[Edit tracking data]
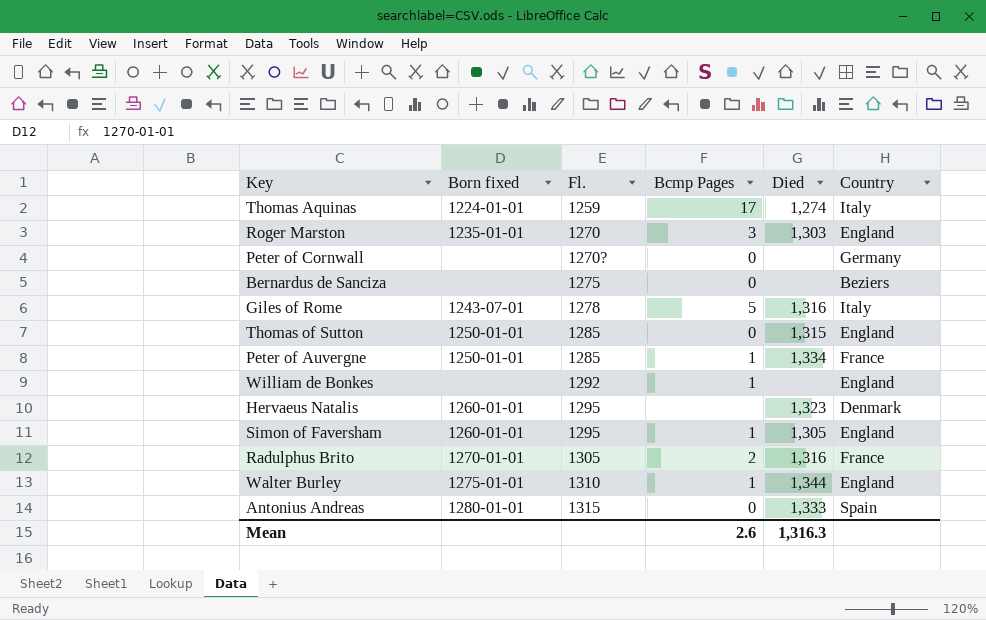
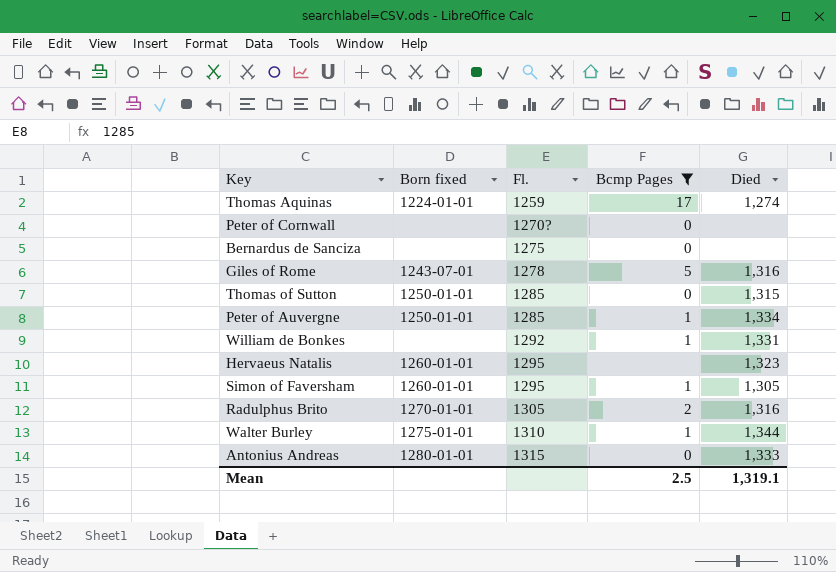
filter: none -> Bcmp Pages != 3
column Country | position: 6 -> none
William de Bonkes | Died: none -> 1,331
Mean | Bcmp Pages: 2.6 -> 2.5
Mean | Died: 1,316.3 -> 1,319.1

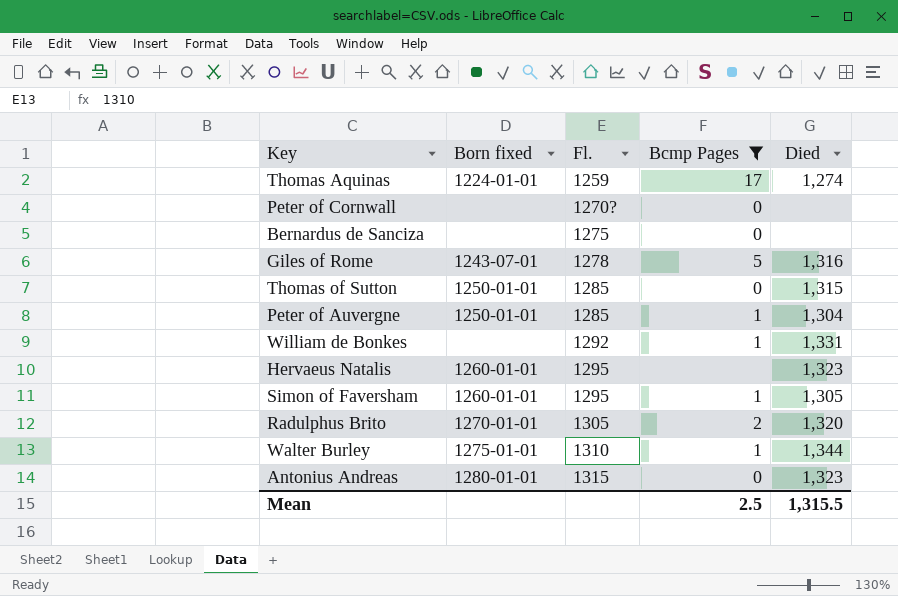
Peter of Auvergne | Died: 1,334 -> 1,304
Radulphus Brito | Died: 1,316 -> 1,320
Antonius Andreas | Died: 1,333 -> 1,323
Mean | Died: 1,319.1 -> 1,315.5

THE PROBLEM
Which of the lines above hold the string "none"? Copy each one.

SOLUTION TO THIS EXERCISE
filter: none -> Bcmp Pages != 3
column Country | position: 6 -> none
William de Bonkes | Died: none -> 1,331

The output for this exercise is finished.